If you want to keep your credit score in good standing, you should be aware of the following, which could bring your rating down:
- Borrowing more than you can afford. Make sure you can meet at least the minimum repayments comfortably before taking out credit.
- Missing a card or loan payment – this one is serious, as it could be a black mark on your report for up to six years.
- Using all your available credit may indicate you’re having some financial trouble.
- Applying for any type of new credit, including cards and loans, will work against your rating.
- Not having a credit card (yes, really!). Lenders can’t decide if you’re a risk or not if you have no credit history for them to base their decision on. Making small, regular purchases on a credit card, then paying them off in full each month can be a good way to establish a positive score.
What else makes up your ‘financial fitness’?
There’s much more to your finances than the number on your credit score, with many other contributors making up your ‘financial fitness’. Take savings, for instance, which can give you some financial security by providing you with a fall back in case of any emergencies. Having this protection means you may not need to borrow money, for example, if (or when) that rainy day comes.
The other good news is that whatever you have in your savings accounts won’t make an appearance on your credit report. Applying for or opening a savings account, including making any deposits or withdrawals, won't make a difference to your credit score or alert potential lenders of your activity.
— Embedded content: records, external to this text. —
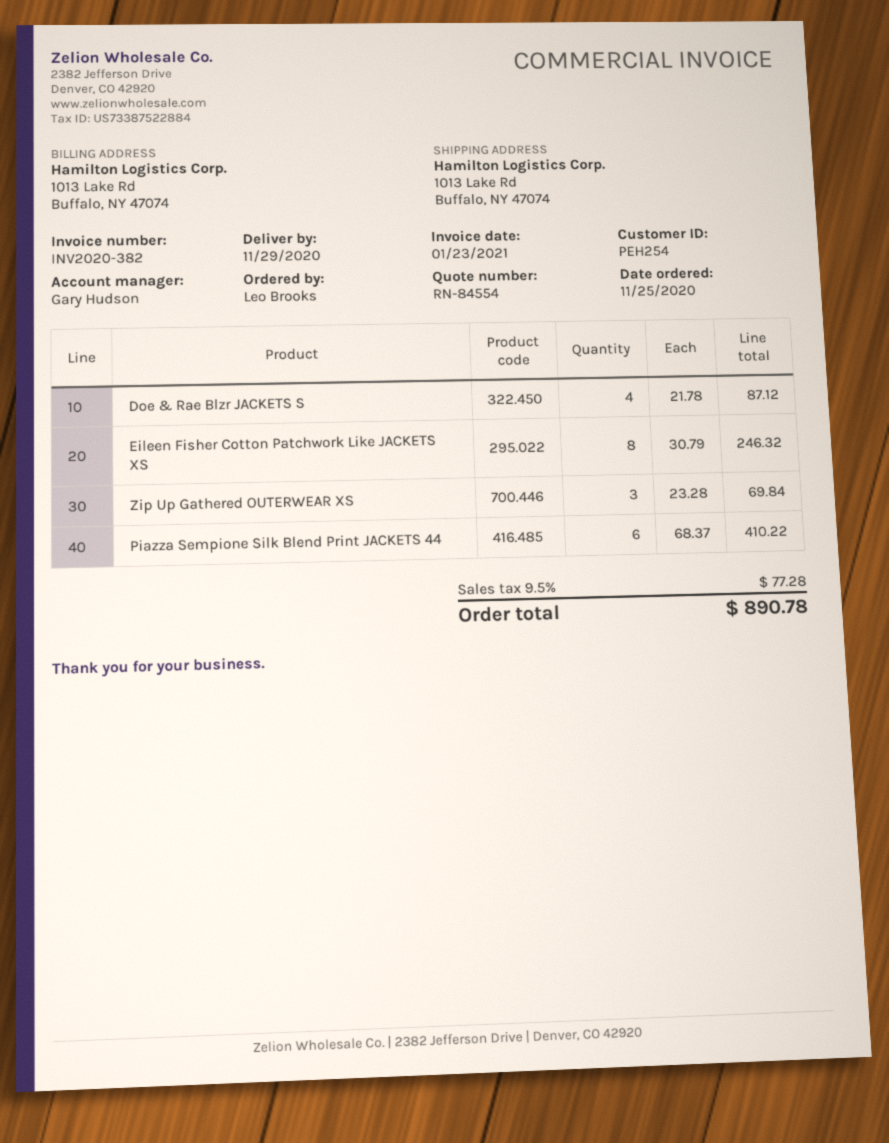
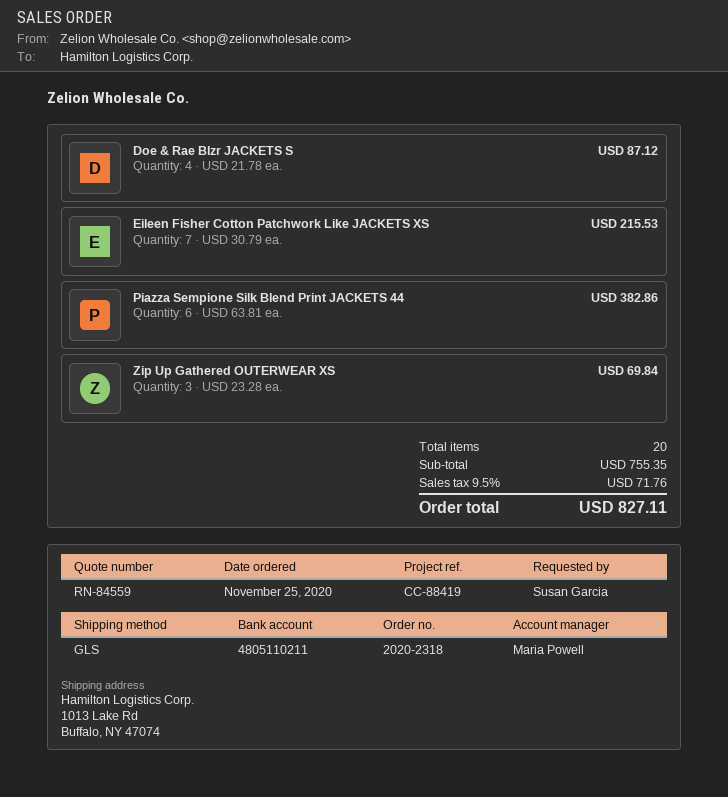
quote number: RN-84554 -> RN-84559
ordered by: Leo Brooks -> Susan Garcia
sales rep: Gary Hudson -> Maria Powell
Eileen Fisher Cotton Patchwork Like JACKETS XS: 8 x 30.79 = 246.32 -> 7 x 30.79 = 215.53
Piazza Sempione Silk Blend Print JACKETS 44: 6 x 68.37 = 410.22 -> 6 x 63.81 = 382.86
tax: 9.5% = 77.28 -> 9.5% = 71.76
total: 890.78 -> 827.11

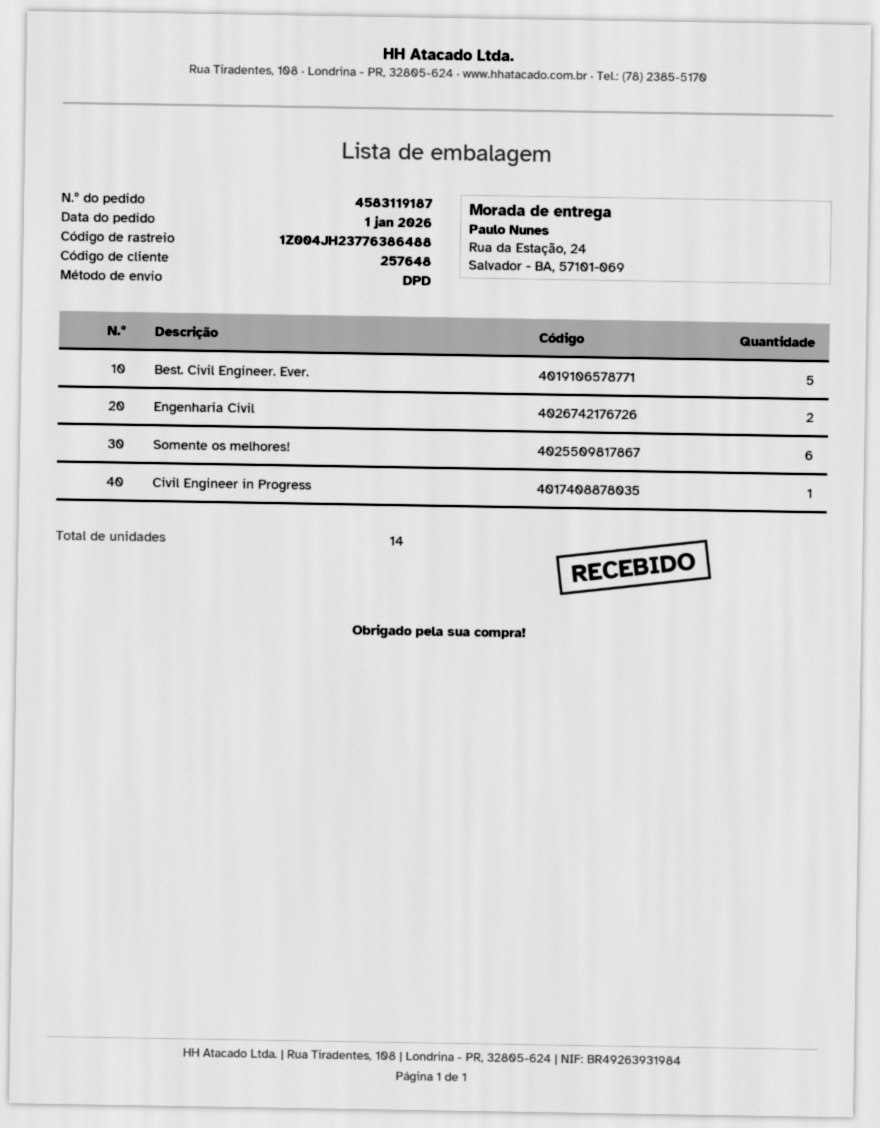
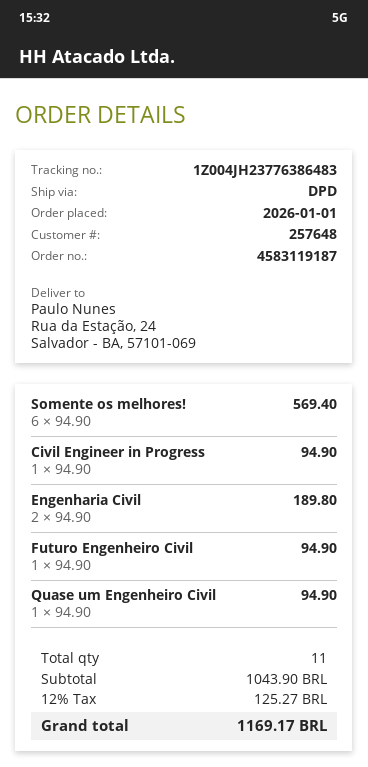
tracking number: 1Z004JH23776386488 -> 1Z004JH23776386483
Best. Civil Engineer. Ever.: 5 -> none
Futuro Engenheiro Civil: none -> 1
Quase um Engenheiro Civil: none -> 1
total quantity: 14 -> 11

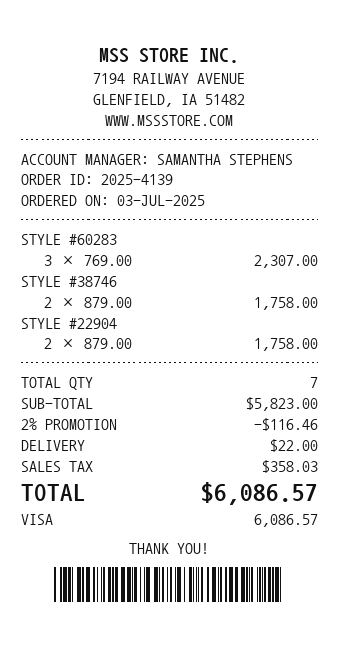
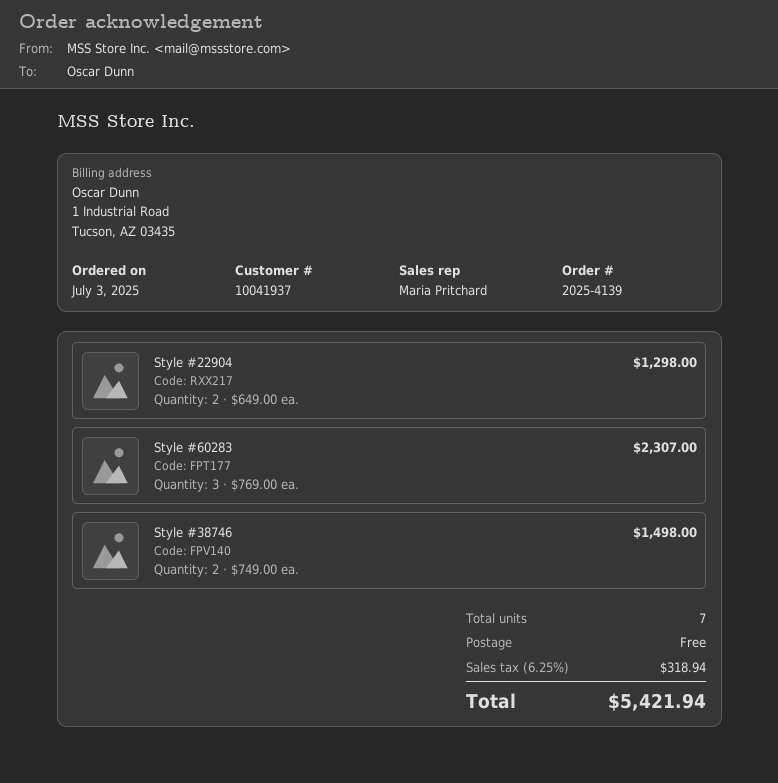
sales rep: SAMANTHA STEPHENS -> Maria Pritchard
STYLE #38746: 2 x 879.00 = 1758.00 -> 2 x 749.00 = 1498.00
STYLE #22904: 2 x 879.00 = 1758.00 -> 2 x 649.00 = 1298.00
discount: 2% = 116.46 -> none
shipping: 22.00 -> 0.00
tax: 358.03 -> 318.94
total: 6086.57 -> 5421.94

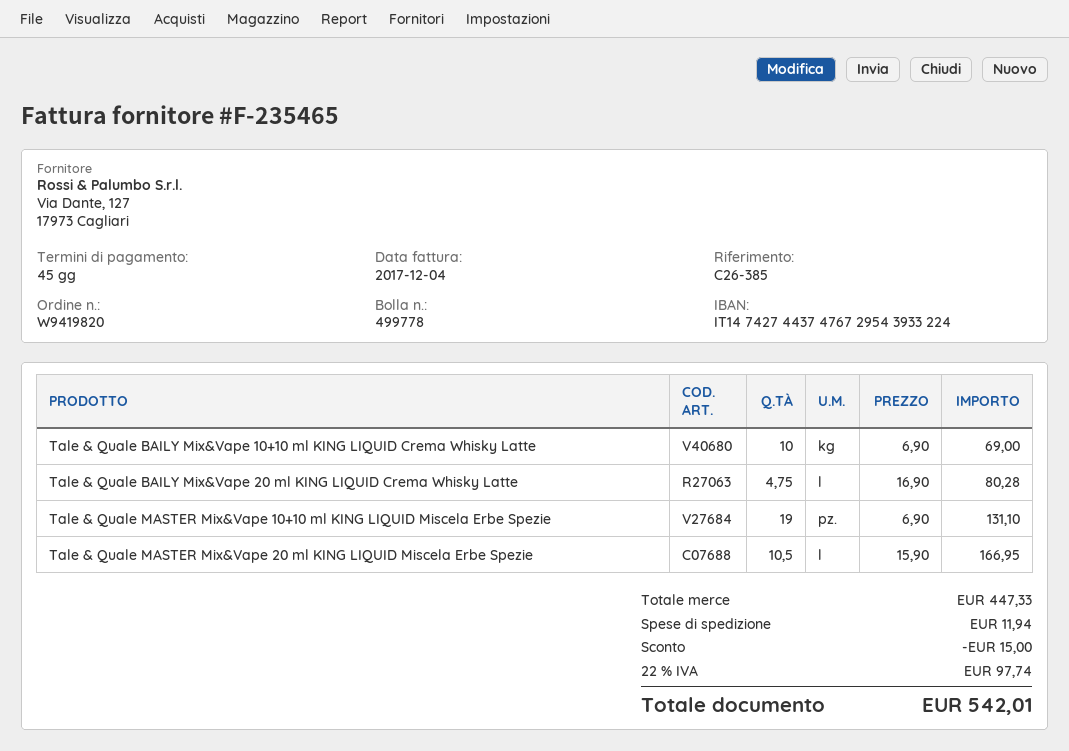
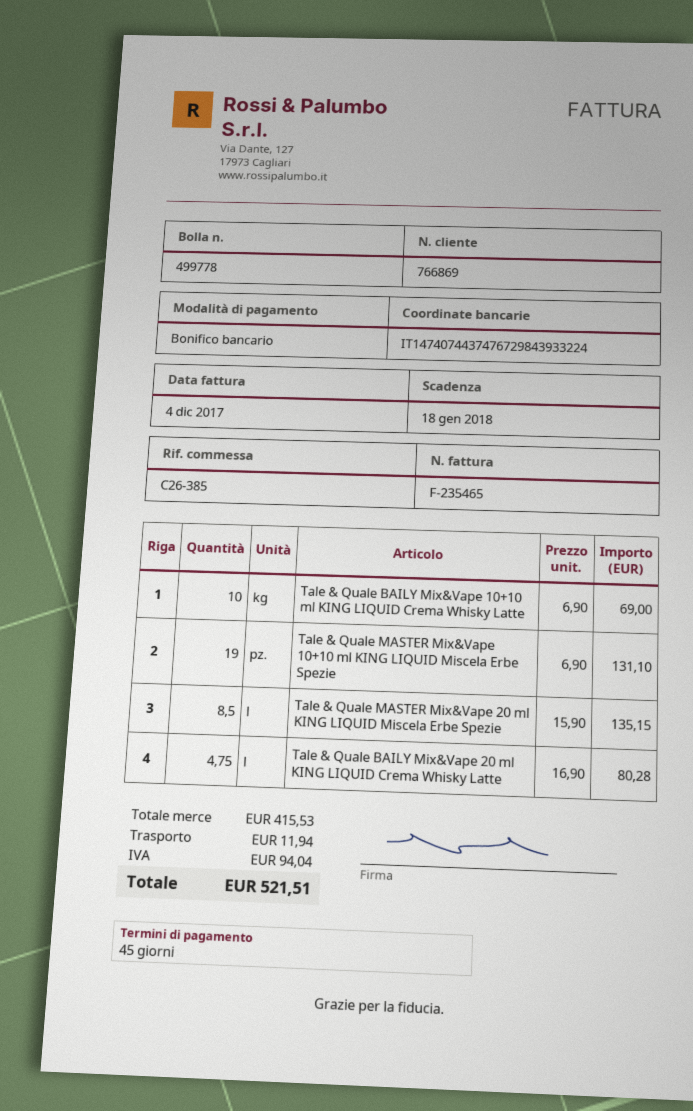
bank account: IT1474274437476729543933224 -> IT1474074437476729843933224
Tale & Quale MASTER Mix&Vape 20 ml KING LIQUID Miscela Erbe Spezie: 10.5 x 15.90 = 166.95 -> 8.5 x 15.90 = 135.15
subtotal: 447.33 -> 415.53
discount: 15.00 -> none
tax: 97.74 -> 94.04
total: 542.01 -> 521.51

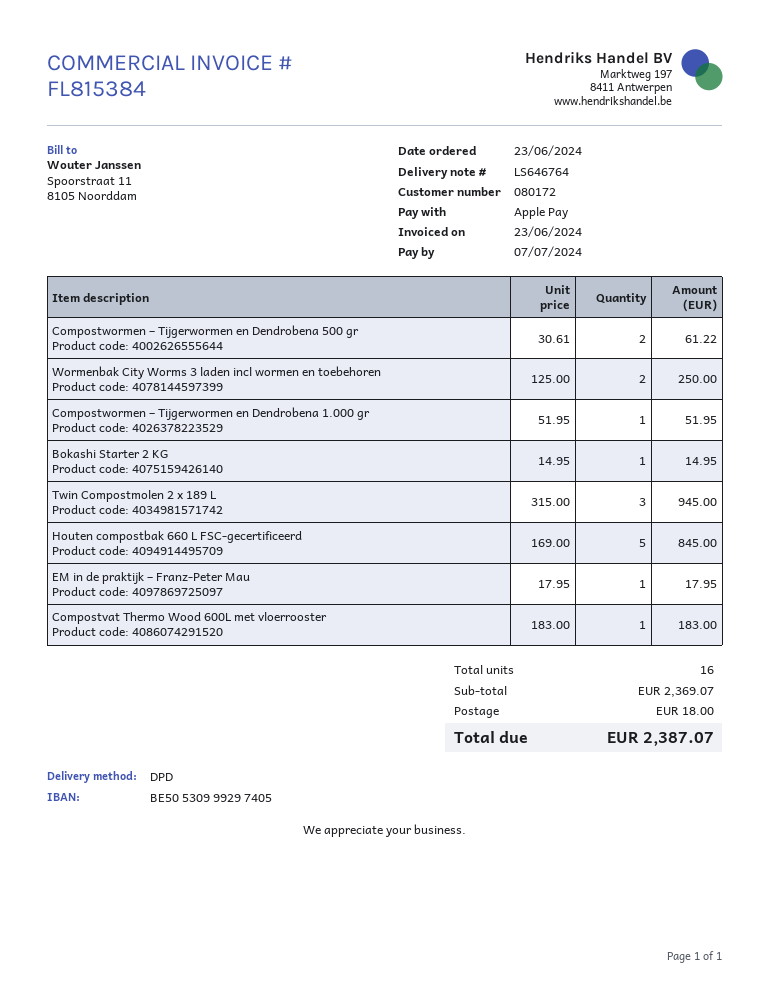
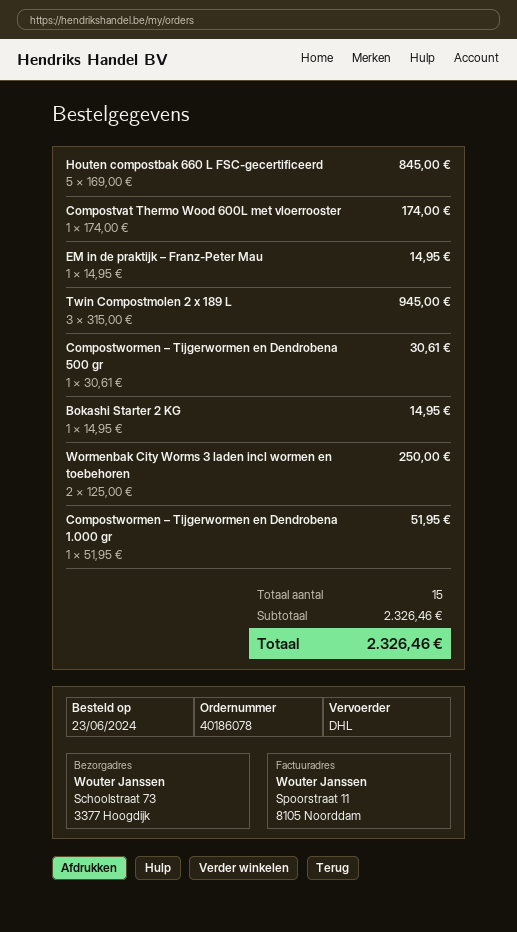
shipping method: DPD -> DHL
Compostwormen – Tijgerwormen en Dendrobena 500 gr: 2 x 30.61 = 61.22 -> 1 x 30.61 = 30.61
EM in de praktijk – Franz-Peter Mau: 1 x 17.95 = 17.95 -> 1 x 14.95 = 14.95
Compostvat Thermo Wood 600L met vloerrooster: 1 x 183.00 = 183.00 -> 1 x 174.00 = 174.00
total quantity: 16 -> 15
subtotal: 2369.07 -> 2326.46
shipping: 18.00 -> none
total: 2387.07 -> 2326.46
Savings providers will usually only perform what’s known as a ‘soft search’ on your credit history to check your identity.
What’s more, if you take out any credit, the support of some extra money in an emergency fund could help you ensure you make the monthly repayments on time – or save you from getting into debt entirely if an emergency arises. This is important when it comes to maintaining a decent credit score and avoiding any flaws on your credit report.